Q2 2024 Market Commentary
The following market commentary provides context for the investment performance of your charitable assets.
From Cambridge Associates, investment advisor
Global equities (2.9% for the MSCI All Country World Index) advanced in the second quarter, with performance led by tech-heavy markets, including the United States and emerging Asia. The global monetary policy outlook was clouded by stickier-than-expected inflation, leading investors to temper their outlook for rate cuts this year. Global investment-grade bonds (-1.1% for the Bloomberg Global Aggregate Bond Index) declined as yields pushed higher, driven by shifting policy expectations, increasing bond supply, and heightened political risks.
US equities (3.9% for the MSCI US Index) outperformed developed markets (DM) ex US (-0.6% for the MSCI World ex US Index) as returns were exceptionally concentrated amid ongoing artificial intelligence (AI) enthusiasm. The equal-weighted US equity index declined 2.8% in the second quarter, underperforming the cap-weighted measure by the second widest margin on record. Mega-cap tech stocks—namely Nvidia—were the primary drivers of both the second quarter return and first quarter EPS growth. Growth and large caps gained, contrasting the declines for value and small caps.

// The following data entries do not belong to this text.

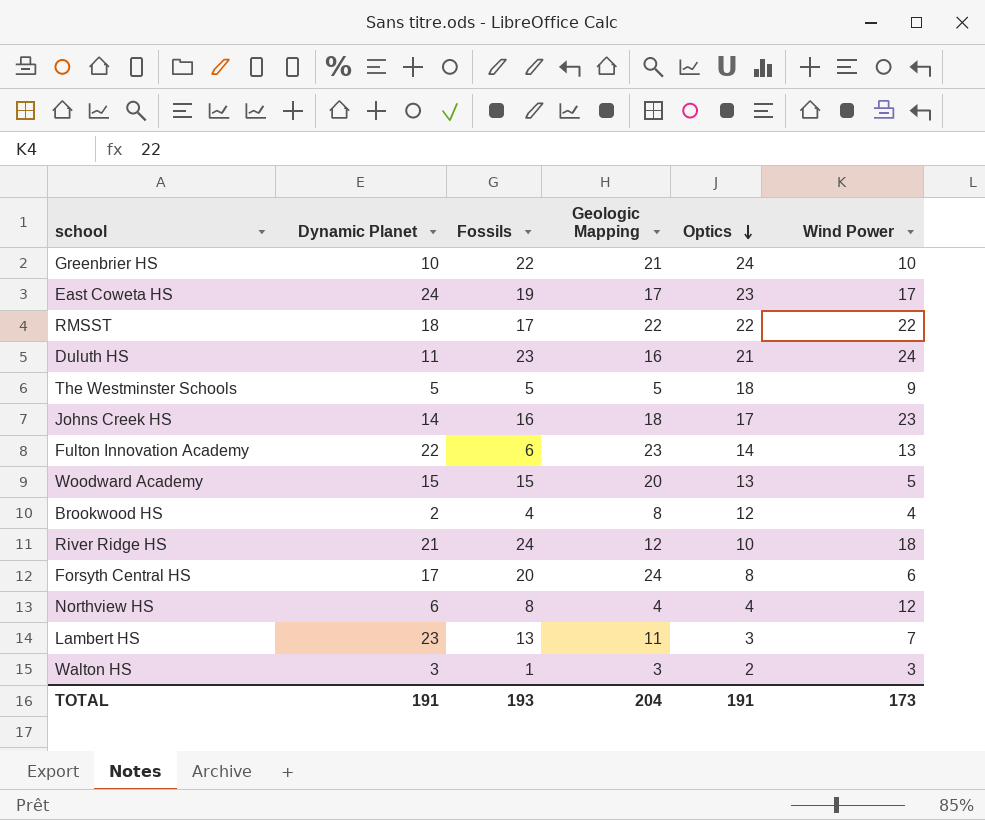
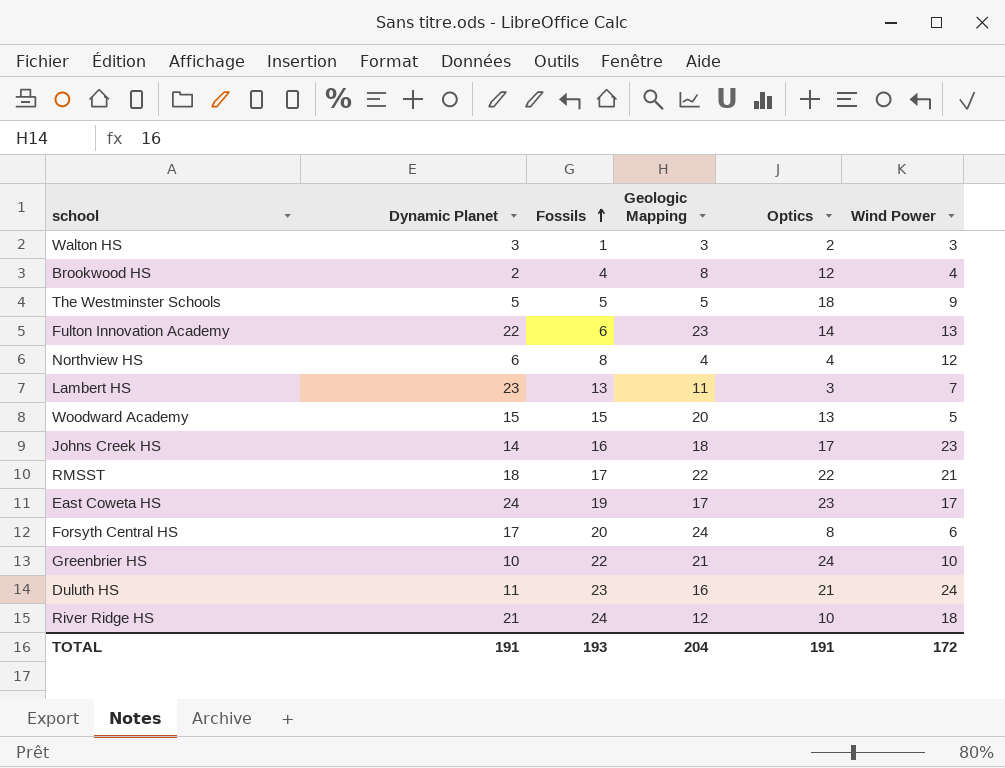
row order: Optics descending -> Fossils ascending
RMSST | Wind Power: 22 -> 21
TOTAL | Wind Power: 173 -> 172

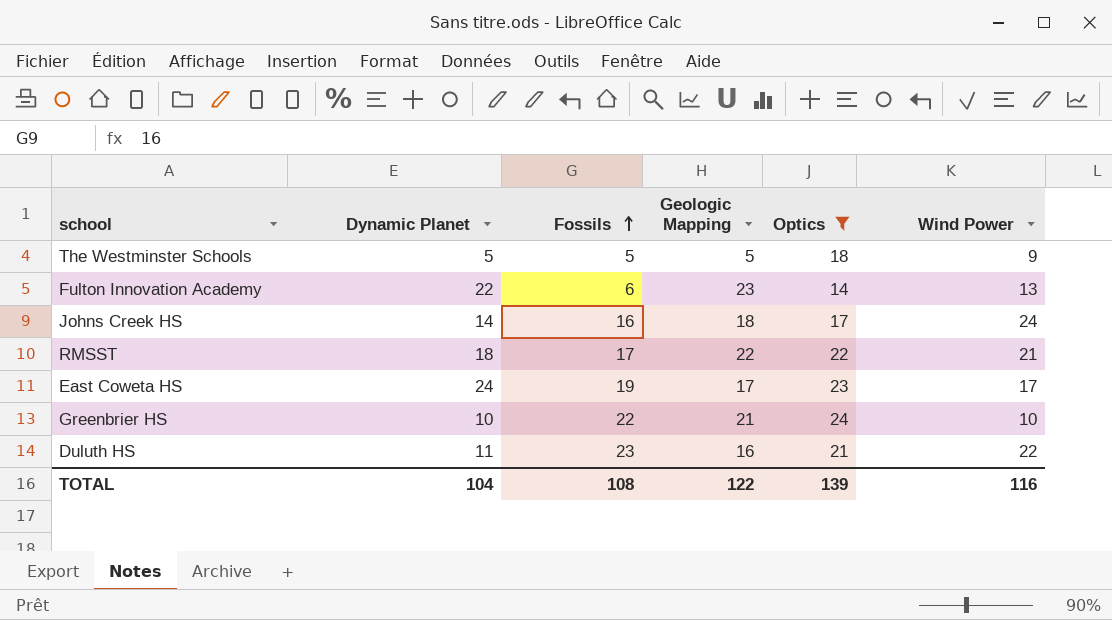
filter: none -> Optics >= 14
Johns Creek HS | Wind Power: 23 -> 24
Duluth HS | Wind Power: 24 -> 22
TOTAL | Dynamic Planet: 191 -> 104
TOTAL | Fossils: 193 -> 108
TOTAL | Geologic Mapping: 204 -> 122
TOTAL | Optics: 191 -> 139
TOTAL | Wind Power: 172 -> 116

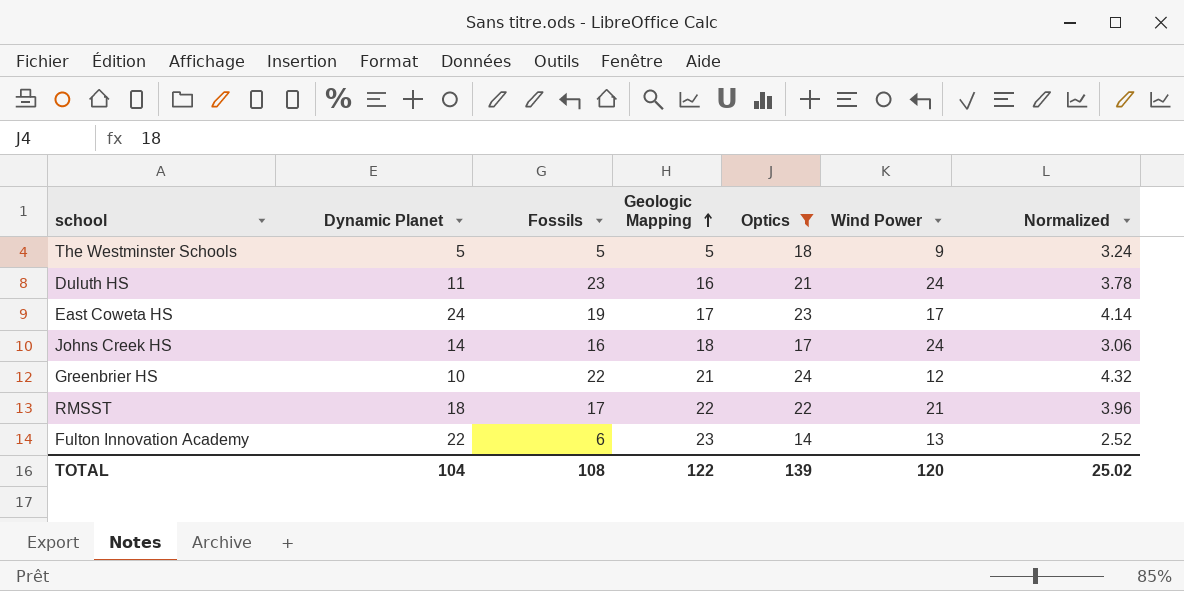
row order: Fossils ascending -> Geologic Mapping ascending
column Normalized | formula: none -> [Optics] * 0.18
Duluth HS | Wind Power: 22 -> 24
Greenbrier HS | Wind Power: 10 -> 12
TOTAL | Wind Power: 116 -> 120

Performance among major DM ex US equity regions was mixed. The United Kingdom (3.7%) was supported by an economic growth rebound, cooling inflation, and a more dovish outlook from the Bank of England. Pacific ex Japan (2.5%) outperformed, boosted by strong gains from Singapore, even as central banks in Australia and New Zealand telegraphed a more hawkish turn. Europe ex UK (-0.4%) declined as political risks offset tailwinds from central bank rate cuts and economic momentum.
Emerging markets (EM) equities (5.0% for the MSCI Emerging Markets Index) outgained DM (2.6% for the MSCI World Index) peers, boosted by strong returns from Asia (7.4%); Taiwan (15.1%), India (10.2%), and China (7.1%) posted top gains within the region. Still, the Chinese equity rally began to lose steam in May as data showed ongoing weakness in the broader economy and real estate sector. Taiwan was supported by the AI theme and strong export data.
US fixed income (0.1% for the Bloomberg US Aggregate Bond Index) was flat as markets digested several crosscurrents. Ten-year US Treasury yields initially surged 50 basis points (bps) through late April after unexpectedly hot inflation and economic data. Yields ultimately closed the quarter 16 bps higher, ending at 4.36%, after signs that the economy and inflation had cooled. Still, both the Federal Reserve outlook and market pricing suggest fewer rate cuts this year than expected at the start of the second quarter. Increased supply and signs of weak investor demand for Treasuries also put upward pressure on yields. High-yield (1.1%) corporates outperformed investment-grade (-0.1%) peers, TIPS (0.8%) topped nominal Treasuries (0.1%), and municipal bonds (0.0%) were unchanged.
With $568 billion in assets under advisement, Cambridge Associates is building a custom portfolio to meet Thrivent Chartiable’s needs and goals, targeting to outperform the market. Their team believes its clients do not have to choose between long-term portfolio returns and positive, real-world impact.